RECORDS FOR PROCESSING –
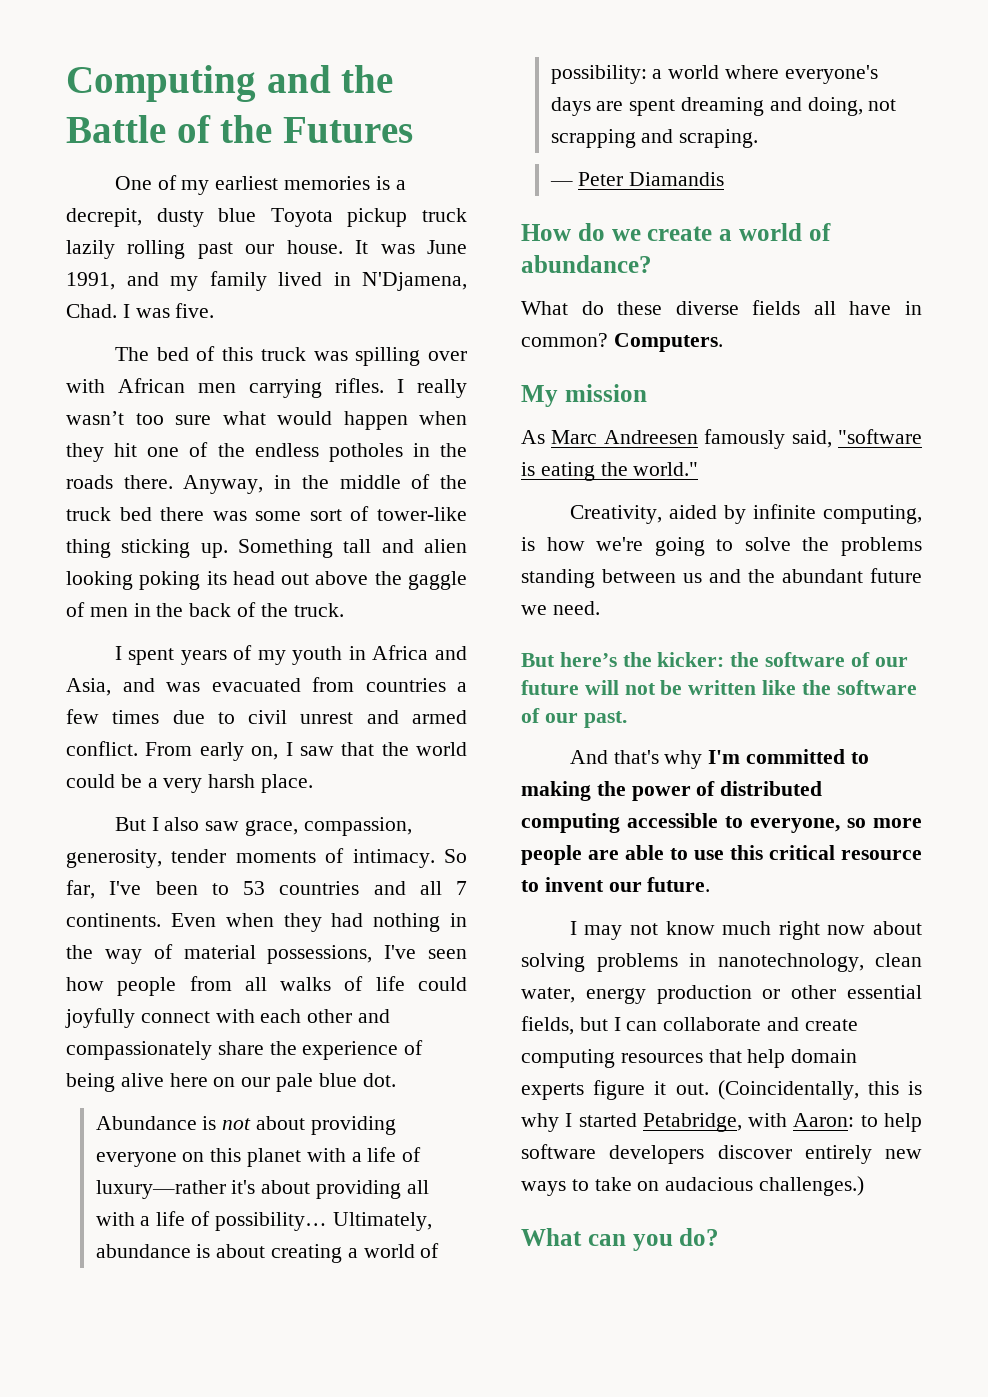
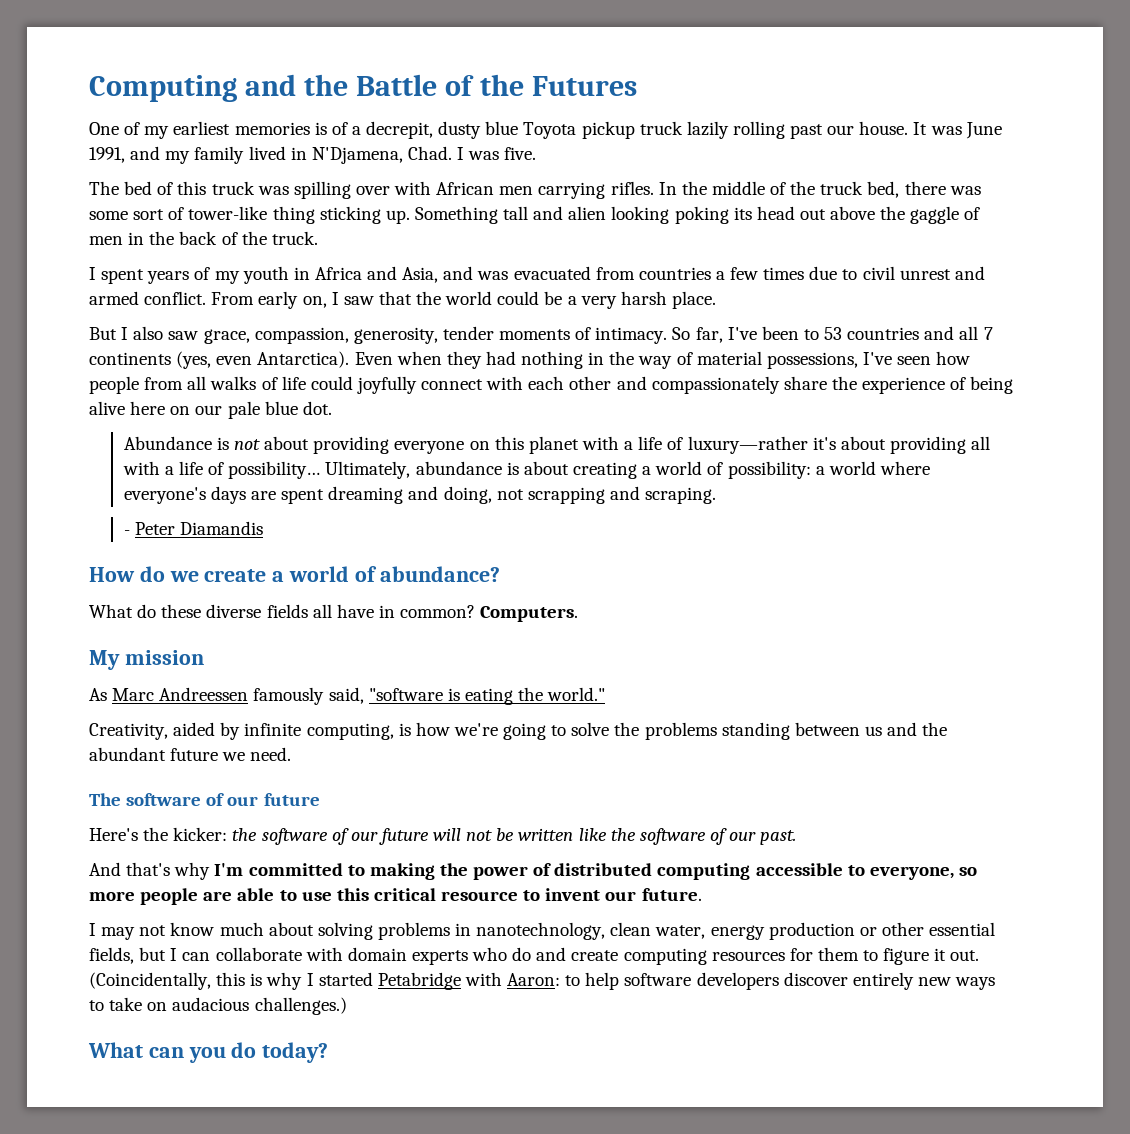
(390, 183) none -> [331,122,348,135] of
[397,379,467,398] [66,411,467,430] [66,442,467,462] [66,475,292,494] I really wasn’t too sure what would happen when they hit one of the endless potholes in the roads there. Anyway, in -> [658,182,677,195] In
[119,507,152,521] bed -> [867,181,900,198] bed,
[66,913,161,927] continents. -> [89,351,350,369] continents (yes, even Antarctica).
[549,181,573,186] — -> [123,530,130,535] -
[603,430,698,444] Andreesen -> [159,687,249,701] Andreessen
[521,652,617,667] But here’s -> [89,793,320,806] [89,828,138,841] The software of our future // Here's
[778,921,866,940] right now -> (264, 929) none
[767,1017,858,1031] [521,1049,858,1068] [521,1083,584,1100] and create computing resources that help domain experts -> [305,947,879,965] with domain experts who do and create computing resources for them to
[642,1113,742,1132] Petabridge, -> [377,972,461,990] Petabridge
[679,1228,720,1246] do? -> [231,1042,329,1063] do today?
---
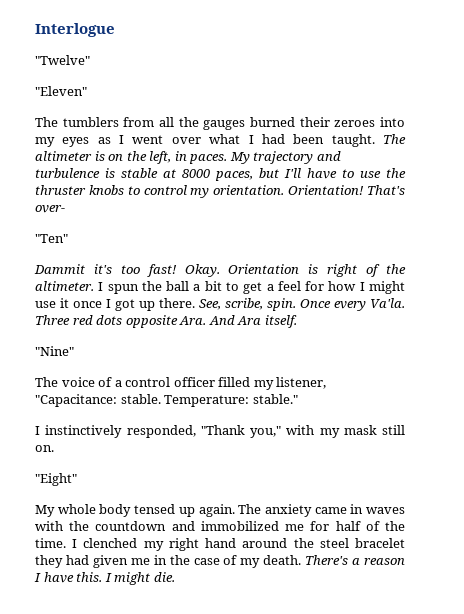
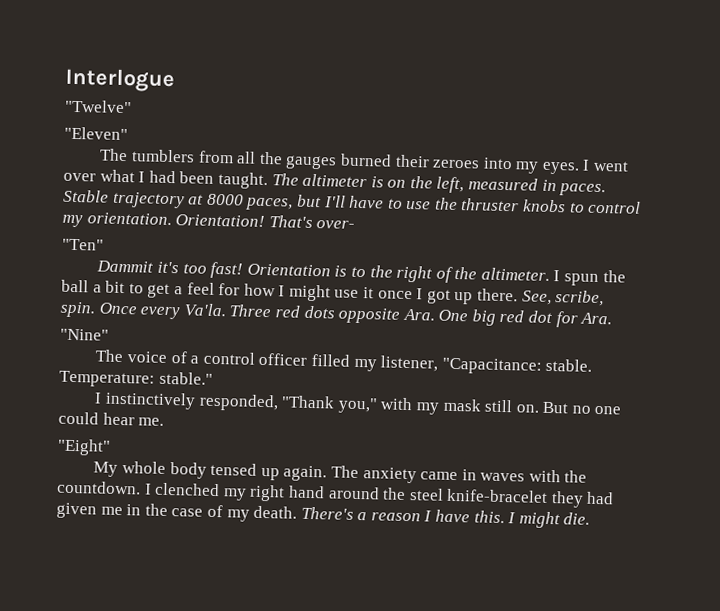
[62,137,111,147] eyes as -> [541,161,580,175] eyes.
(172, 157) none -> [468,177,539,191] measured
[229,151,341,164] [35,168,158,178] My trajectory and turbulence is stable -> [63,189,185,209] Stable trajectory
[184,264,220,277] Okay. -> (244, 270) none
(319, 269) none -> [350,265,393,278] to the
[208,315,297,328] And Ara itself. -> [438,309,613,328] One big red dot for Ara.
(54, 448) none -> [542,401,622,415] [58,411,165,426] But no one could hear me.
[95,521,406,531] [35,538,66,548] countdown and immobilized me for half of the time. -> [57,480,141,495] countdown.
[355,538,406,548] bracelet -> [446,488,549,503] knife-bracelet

REQUIRED WORK – Only one stretch of the entries above is wanted: the lines from the one containing "[208,315,297,328] And Ara" through the one containing "[355,538,406,548] bracelet ->". Please reproduce it exactly.

RESULT OF THIS TASK –
[208,315,297,328] And Ara itself. -> [438,309,613,328] One big red dot for Ara.
(54, 448) none -> [542,401,622,415] [58,411,165,426] But no one could hear me.
[95,521,406,531] [35,538,66,548] countdown and immobilized me for half of the time. -> [57,480,141,495] countdown.
[355,538,406,548] bracelet -> [446,488,549,503] knife-bracelet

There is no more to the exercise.